Increasing complexity of models results in over-fitting of the training data, is the inverse true too? Assuming that my chosen classifier is able to fully fit the training set (i.e 100% accuracy), should I then search for the parameters that produces the least complex model but yet retaining 100% accuracy for the training set? Will this generally be the best generalization for an unseen test set? Or it depends? Or we can't tell and we should use CV to find the best parameters? This dilemma often happens when I try to choose the best number of hidden nodes for my neural nets.
However, usually for my test set, my test error is shifted much further to the right as seen in the graph below. Point A is the ideal complexity. Point B is the least complexity where the train set does not underfit. From the first graph, point B is right of point A, whereas from my experiments I often get point A right of point B. Just wondering is there any explanation why?
First of all, something obvious: if you have a figure of merit that stays constant over a relevant range of your search space (e.g. complexity parameter) then that figure of merit is not suitable as target functional for optimization. The exception are, of course, models that are truly equivalent for the application at hand. The problem here is, that all those indistinguishable models are not equivalent in their predictive ability.

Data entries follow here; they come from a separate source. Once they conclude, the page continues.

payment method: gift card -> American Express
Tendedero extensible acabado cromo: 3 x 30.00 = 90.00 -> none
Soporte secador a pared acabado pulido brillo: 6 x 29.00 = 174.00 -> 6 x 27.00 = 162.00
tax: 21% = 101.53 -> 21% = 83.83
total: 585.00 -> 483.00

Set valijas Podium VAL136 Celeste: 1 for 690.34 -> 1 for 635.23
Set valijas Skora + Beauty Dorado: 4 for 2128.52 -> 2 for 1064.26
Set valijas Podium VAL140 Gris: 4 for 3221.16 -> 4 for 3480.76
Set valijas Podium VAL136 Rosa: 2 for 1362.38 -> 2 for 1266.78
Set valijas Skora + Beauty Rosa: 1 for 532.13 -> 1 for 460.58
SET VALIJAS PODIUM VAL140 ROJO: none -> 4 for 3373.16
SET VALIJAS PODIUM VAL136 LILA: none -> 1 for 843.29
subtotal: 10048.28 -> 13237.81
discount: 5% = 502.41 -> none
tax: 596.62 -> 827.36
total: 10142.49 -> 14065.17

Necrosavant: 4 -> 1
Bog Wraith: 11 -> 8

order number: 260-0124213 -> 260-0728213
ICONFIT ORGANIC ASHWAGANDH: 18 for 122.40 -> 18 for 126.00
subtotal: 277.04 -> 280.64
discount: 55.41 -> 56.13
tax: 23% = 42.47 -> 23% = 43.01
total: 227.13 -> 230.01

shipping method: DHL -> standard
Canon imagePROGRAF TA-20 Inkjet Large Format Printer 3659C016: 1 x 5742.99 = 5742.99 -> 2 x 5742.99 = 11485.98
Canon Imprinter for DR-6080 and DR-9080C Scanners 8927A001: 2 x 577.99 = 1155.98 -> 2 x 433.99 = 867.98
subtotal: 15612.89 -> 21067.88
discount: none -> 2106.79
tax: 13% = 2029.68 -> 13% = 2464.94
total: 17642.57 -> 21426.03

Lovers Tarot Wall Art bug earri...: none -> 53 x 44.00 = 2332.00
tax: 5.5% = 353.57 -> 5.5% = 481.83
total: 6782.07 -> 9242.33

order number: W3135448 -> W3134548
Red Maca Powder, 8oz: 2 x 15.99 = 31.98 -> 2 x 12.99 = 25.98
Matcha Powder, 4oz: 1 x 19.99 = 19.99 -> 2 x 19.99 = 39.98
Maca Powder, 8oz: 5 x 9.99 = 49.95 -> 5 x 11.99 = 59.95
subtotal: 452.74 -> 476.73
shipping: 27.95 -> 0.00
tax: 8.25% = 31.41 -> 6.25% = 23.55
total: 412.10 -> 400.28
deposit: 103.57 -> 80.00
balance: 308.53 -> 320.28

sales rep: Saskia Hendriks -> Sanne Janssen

You may consider switching the figure of merit you optimize:
instead of accuracy, use a (strictly) proper scoring rule (e.g. Brier's score or log loss). These work on metric score predictions (i.e. one step before applying the threshold/cutoff that generates class labels) and have their optimum for a classifier that correctly images the posterior probability of the test cases. This is what you need for successful optimization. In addition, they react more sensitively to slight deviations from optimal prediction and thus avoid the problem of choosing between seemingly equivalent models that are in fact not equal.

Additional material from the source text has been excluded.